Saturday, 30 July 2016


Times change. A writer's life changes. 
I began Penny Dolan's Diary as a kind of support for my school & library visits, and I know I’ve neglected the poor thing lately.

Recently, sitting out in the garden, 
battling with the keyboard of an ancient machine, 
I realised why. This Diary doesn’t feel right for my writing now.

So - sadly - I’m packing up my few words and moving out -
but - hooray! - you can find me and my new posts over at:

Do visit! You’ll be very welcome.

 Hard-hats may be worn.

Sunday, 17 July 2016


On my Books To Be Read shelf, there’s now a most interesting title: NIGHT WALKING by MATTHEW BEAUMONT: A NOCTURNAL HISTORY OF LONDON: CHAUCER TO DICKENS”, a book which isn’t, I think, likely to be sitting in your local Waterstones.

I haven’t read the book yet so it’s waiting like a little treasure-box waiting to be opened. I found the title about a week ago in an independent bookshop I’d been meaning to visit for a long time: THE NEWHAM BOOKSHOP in East London.

It wasn’t the most thorough of viewings. I'd driven all the way from Oxford-shire, got caught in the late afternoon traffic and arrived way too late on a Thursday afternoon.  The youthful staff were very kind and polite. I’d heard good things about the bookshop from children’s author Catherine Johnson and others and I’d been following the bookshop on Facebook for a while. I hated turning up that late in the day, not that anyone expected me. My hurriedly low-key visit took hardly twenty minutes - but what a joy it was!

One side of THE NEWHAM BOOKSHOP is crammed with a wide range of children’s books. I picked up THE COLOUR OF DARKNESS by RUTH HATFIELD (who I’d met earlier that week) and, planning ahead for the summer holidays, a pleasing and well-designed Usborne Activities book of General Knowledge Quizzes that was just the right size for a bag or pocket. I did ask if they had a copy of the word game TABOO (because I'd played it a a couple of days earlier) but was sweetly and firmly told “We only do books.” Good for them!

I could have looked at the children's shelves far longer but the other side of the shop beckoned. A curved passage from one side to the other offered an excellent selection of teen & young adult books and was just where such books should be, well-placed to lead the older teen through to the stacks, piles and shelves of intriguing books on offer for grown-ups. 

I wish I could name more of the titles spread around that small room. The display wasn’t artistically elegant but I’m someone who finds a big generous book-hoard beautiful enough in itself. I glimpsed a good spread of novels I’d like to read, several (non-celebrity) cookery books, some poetry books and a very wide selection of non-fiction books on social issues and a host of books about aspects of the East End and London.

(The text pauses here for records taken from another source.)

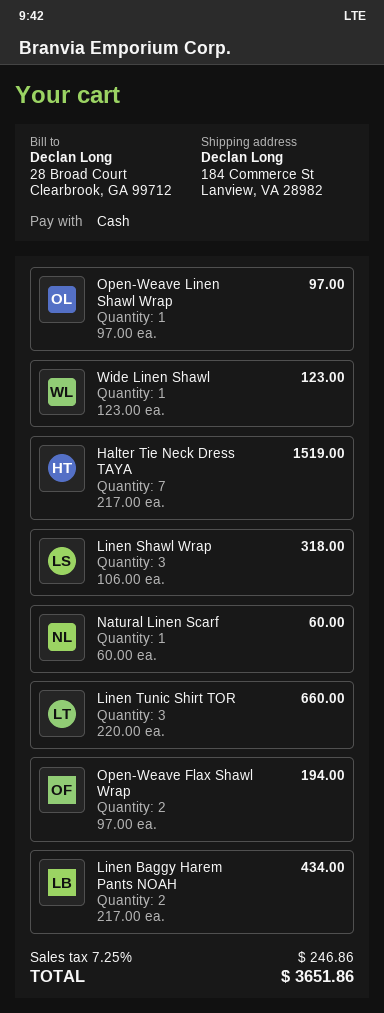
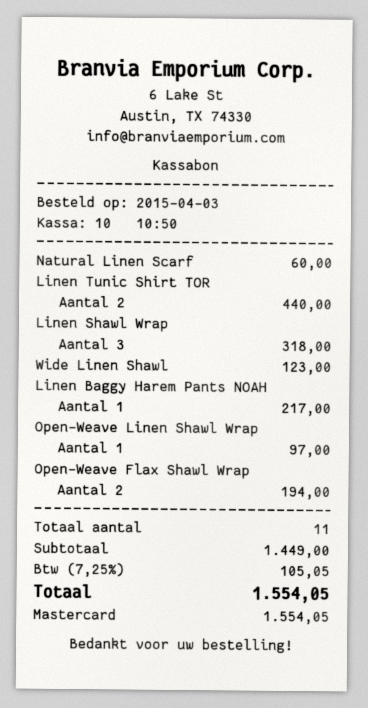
payment method: cash -> Mastercard
Halter Tie Neck Dress TAYA: 7 for 1519.00 -> none
Linen Tunic Shirt TOR: 3 for 660.00 -> 2 for 440.00
Linen Baggy Harem Pants NOAH: 2 for 434.00 -> 1 for 217.00
tax: 7.25% = 246.86 -> 7.25% = 105.05
total: 3651.86 -> 1554.05

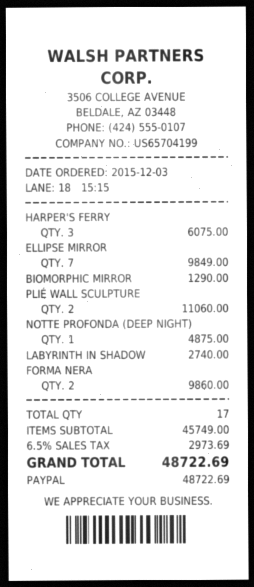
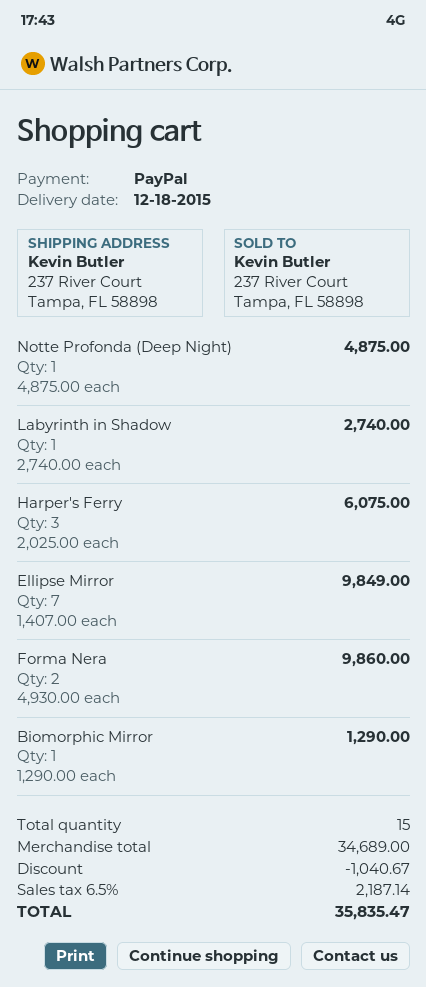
PLIÉ WALL SCULPTURE: 2 for 11060.00 -> none
total quantity: 17 -> 15
subtotal: 45749.00 -> 34689.00
discount: none -> 1040.67
tax: 6.5% = 2973.69 -> 6.5% = 2187.14
total: 48722.69 -> 35835.47

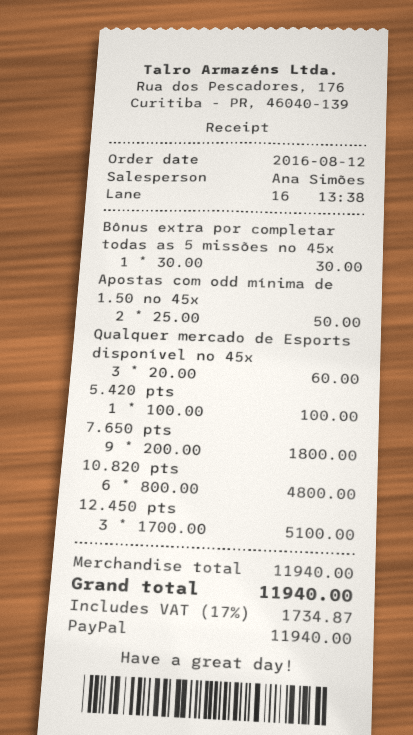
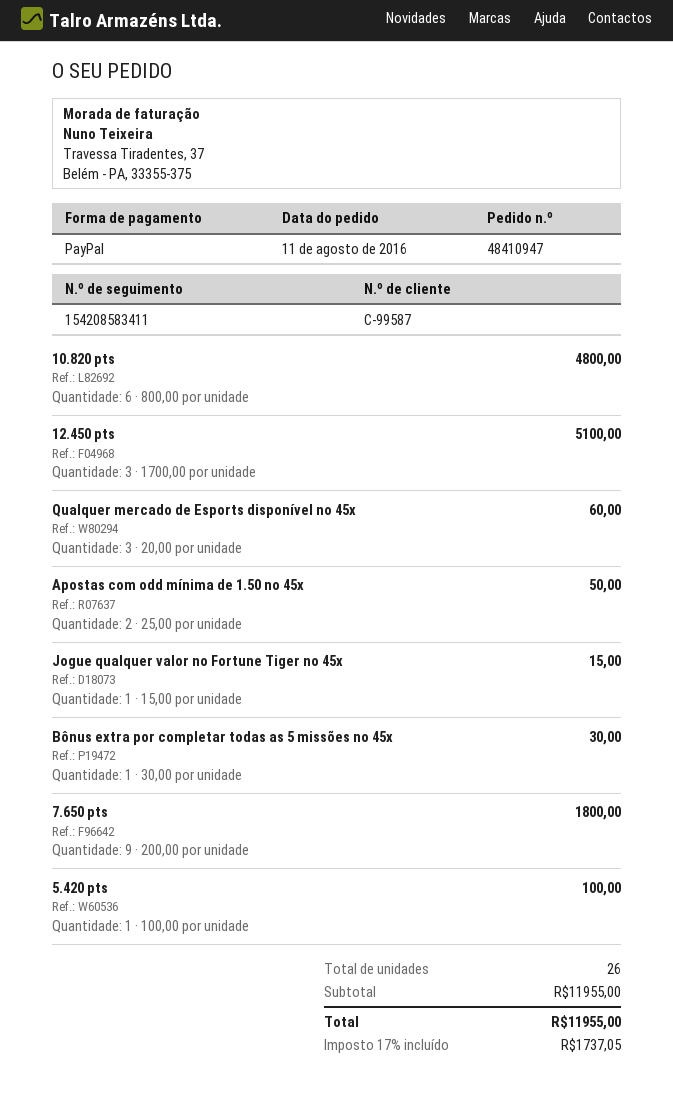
order date: 2016-08-12 -> 2016-08-11
Jogue qualquer valor no Fortune Tiger no 45x: none -> 1 x 15.00 = 15.00
subtotal: 11940.00 -> 11955.00
tax: 17% = 1734.87 -> 17% = 1737.05
total: 11940.00 -> 11955.00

I’m sure I spotted a poster for a book of photographs mentioned in The Gentle Author’s SPITALFIELDS LIFE blog

For a moment, gazing around, I fantasized about sneaking in with sandwiches and a sleeping bag so I could stay there till morning. But I couldn’t. By now, it was definitely four-fifty-nine o’clock and the staff were, discreetly but unmistakeably, needing to close. Murmuring my apologies and thanks, I left, cursing the road-works that were holding up all the traffic around East London and left me with so little time. 

Yet the quick trip wasn’t entirely wasted. Now I know where the shop is and what's inside, I hope to make another visit when I’m next in the area, and in funds. THE NEWHAM BOOKSHOP is one of those rare and special bookshops that deserve support. And besides, the bookshop puts on a variety of talks and events around the area, including The Wanstead Tap at Forest Gate, so this is definitely more than just a shop.

Meanwhile, here back home in Yorkshire, I'll soon be NIGHTWALKING the London streets alongside Chaucer, Shakespeare, Blake and Dickens, and all from my own warm and comfortable bed.  

That’s enough blog for today, so bye for now. Will try to be back soon . . .

(The Newham Bookshop website is . The shop is at 745 - 747 Barking Rd, London E13 9ER. Closed Mondays and most Sundays. I suggest allowing time to find parking space.)

Penny Dolan

Saturday, 30 April 2016


Happy May Day! 
Today I started tidying up my workroom very, very slowly. I took down two overloaded cork-boards, collect all the postcards, pictures and Thank You For Visiting Our School cards together and put them into a filing cabinet drawer which was quite a squeeze. The drawer is full enough to need tidying too, but that’s for another day.  (nb. The noticeboard shown is not mine but has the same spirit about it. One day I will know how to prep photographs for blogposts! )

Then I unpinned the name badges and neck tags, collected them all together and dropped them in a tin. Then I try to find a place to put the tin.  
Oh, here’s a handy overcrowded shelf!  

 I wedge the tin in there, which is, in tidying terms, hardly better than nothing and definitely not Mari-Kondo-esque.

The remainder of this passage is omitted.